Только после этого вопроса офицер поднимает глаза.
— Почему вы вдруг сказали о них? — То ли он искусный притворщик, то ли всерьез не рассматривал версию, что Джеффри Бейнс мог убить жену. Даже не знаю, что пугает сильнее.
— Просто мне кажется, что логично начать с рассмотрения этих кандидатур. Ведь в наше время женщины погибают в основном от домашнего насилия, не так ли, офицер?
— Больше половины женщин погибли от руки своего партнера, если вы об этом, — подтверждает полицейский.
— Вот именно. Разве этого мало, чтобы допросить мужа Морган?
— У мистера Бейнса алиби. Как вы знаете, во время убийства он находился за границей. Есть доказательства, доктор Фоуст. Видеозапись с мистером Бейнсом в Токио. Его имя в списке пассажиров авиарейса, который вылетел на следующий день после преступления. И в списке гостей отеля.
— Убийство необязательно совершать самому, — замечаю я, но Берг не заглатывает наживку. И отвечает, что в случаях домашнего насилия мужчины, как правило, действуют кулаками, а женщины первыми берутся за оружие.

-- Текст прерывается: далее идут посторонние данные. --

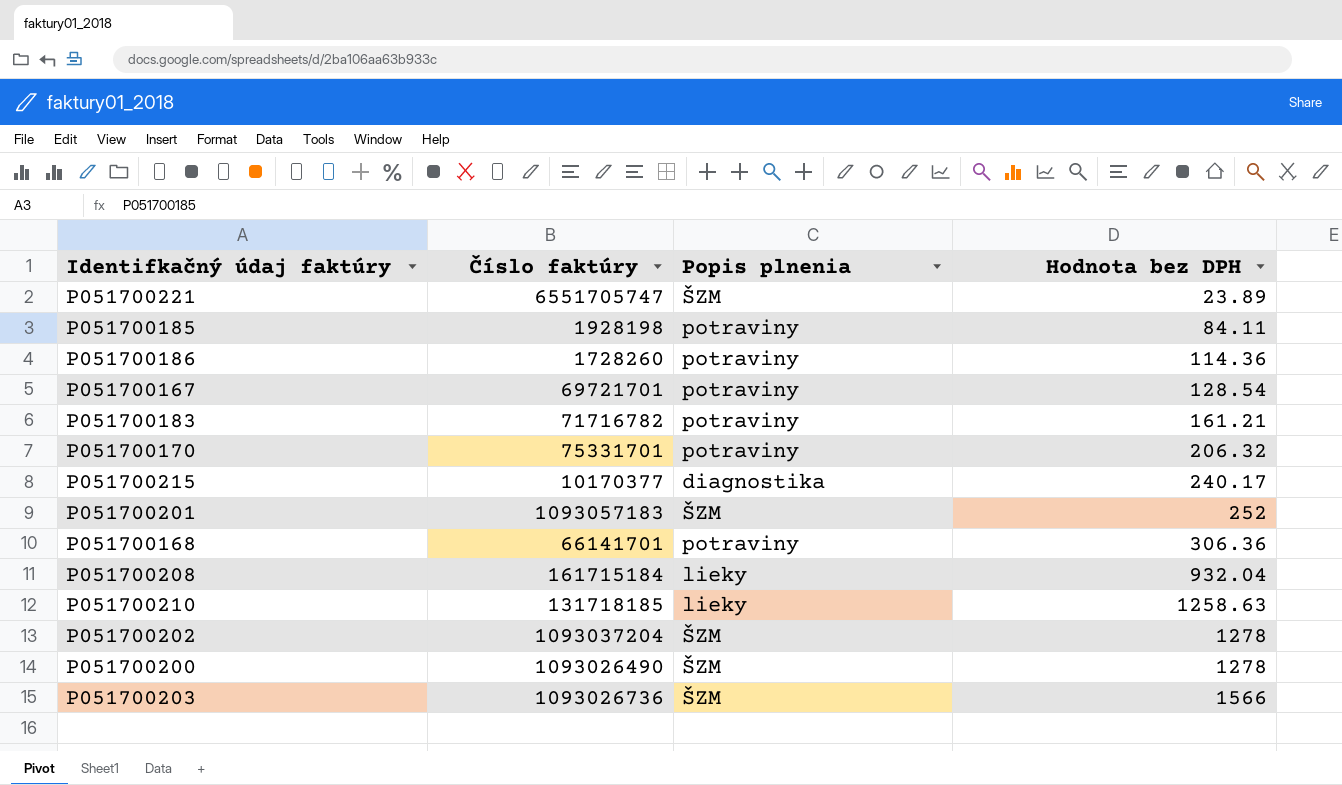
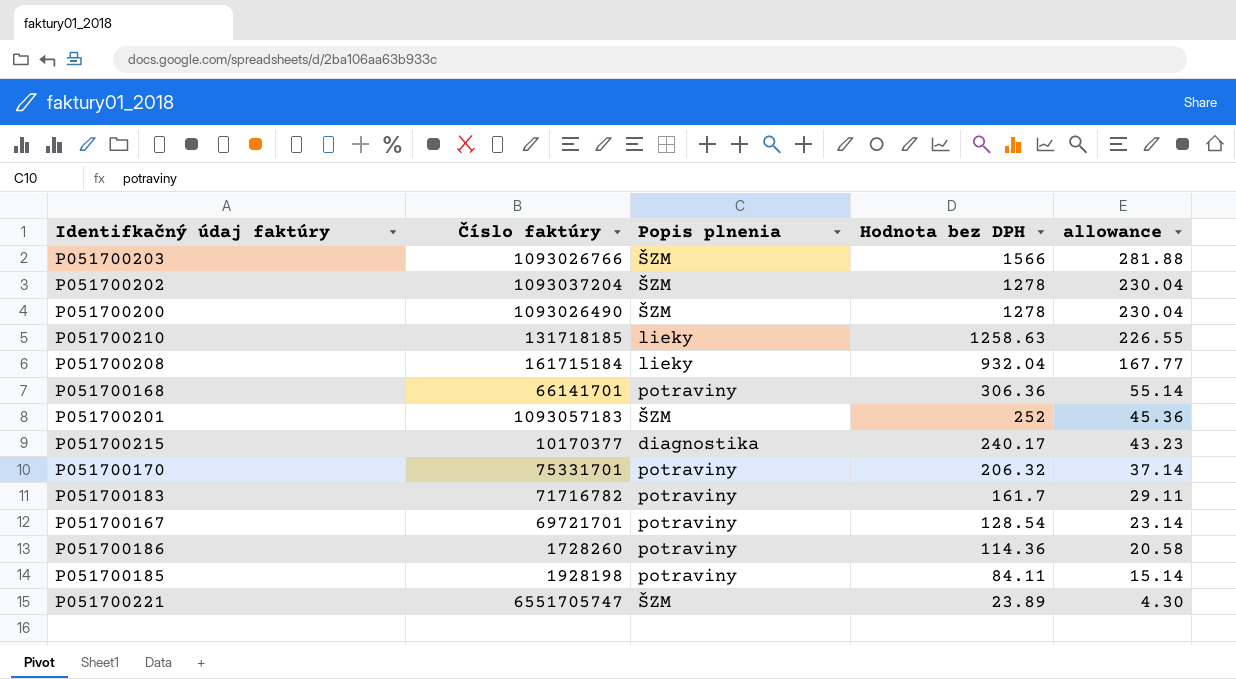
row order: Hodnota bez DPH ascending -> Hodnota bez DPH descending
column allowance | formula: none -> [Hodnota bez DPH] * 0.18
P051700203 | Číslo faktúry: 1093026736 -> 1093026766
P051700183 | Hodnota bez DPH: 161.21 -> 161.7

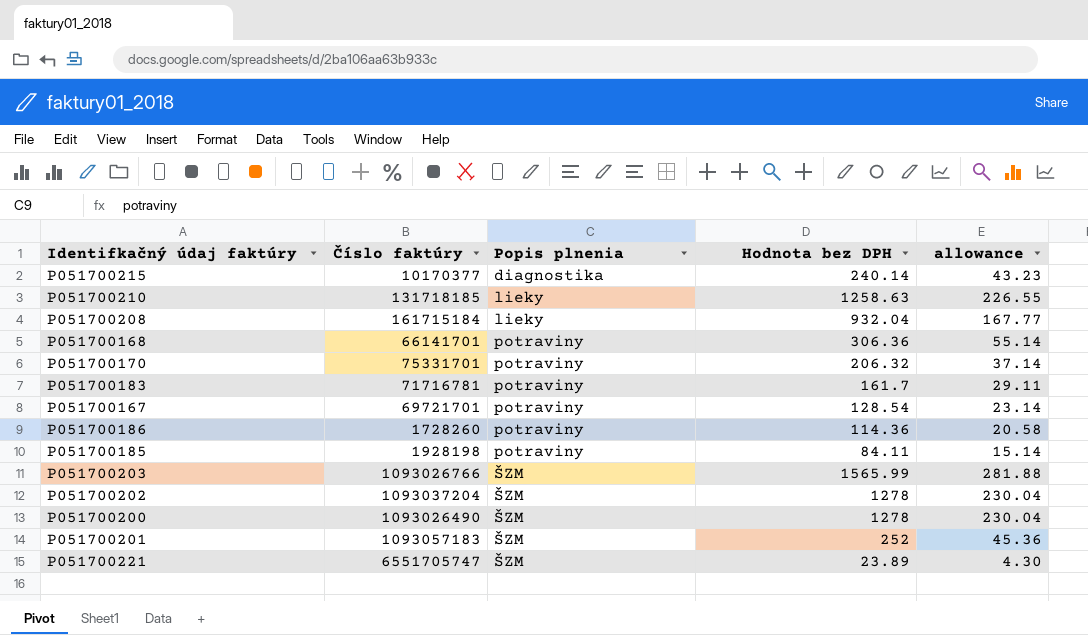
row order: Hodnota bez DPH descending -> Popis plnenia ascending
P051700215 | Hodnota bez DPH: 240.17 -> 240.14
P051700183 | Číslo faktúry: 71716782 -> 71716781
P051700203 | Hodnota bez DPH: 1566 -> 1565.99

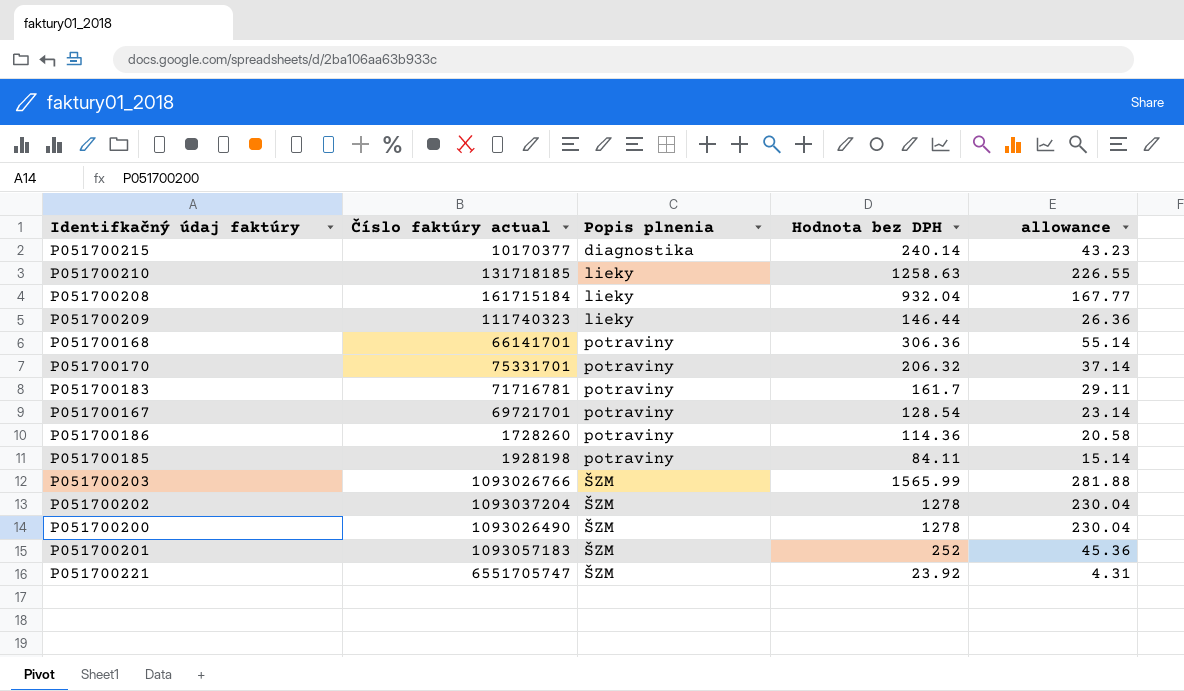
column name: Číslo faktúry -> Číslo faktúry actual
row P051700209: none -> 111740323 | lieky | 146.44 | 26.36
P051700221 | Hodnota bez DPH: 23.89 -> 23.92
P051700221 | allowance: 4.30 -> 4.31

Я молчу. Тогда он продолжает:
— Разве вы не знаете, доктор? Женщины не всегда жертвы, они могут быть и преступницами. Хотя обычно мужчин клеймят ярлыком «истязатель жены», случается и наоборот. Последние исследования показывают, что более чем в половине случаев женщины первыми прибегают к насилию в нездоровых отношениях. А основная причина убийств в Соединенных Штатах — это ревность.
Не понимаю, к чему это он.
— Как бы то ни было, — продолжает Берг, — я пришел поговорить не о Джеффри Бейнсе или его браке. А о вас, доктор Фоуст.
Но я не хочу говорить о себе.
— Мистер Бейнс раньше был женат. — Полицейский скептически смотрит на меня и отвечает, что он в курсе. — Вы не думали, что за убийством может стоять она? Бывшая жена Джеффри?
— Я думаю, неплохо, если бы для разнообразия вопросы задавал я, доктор Фоуст, а вы на них отвечали.
— Я уже ответила на ваш вопрос, — напоминаю я про предъявленное доказательство. — Кроме того, у меня алиби, как и у Джеффри. В момент смерти Морган я была дома с Уиллом.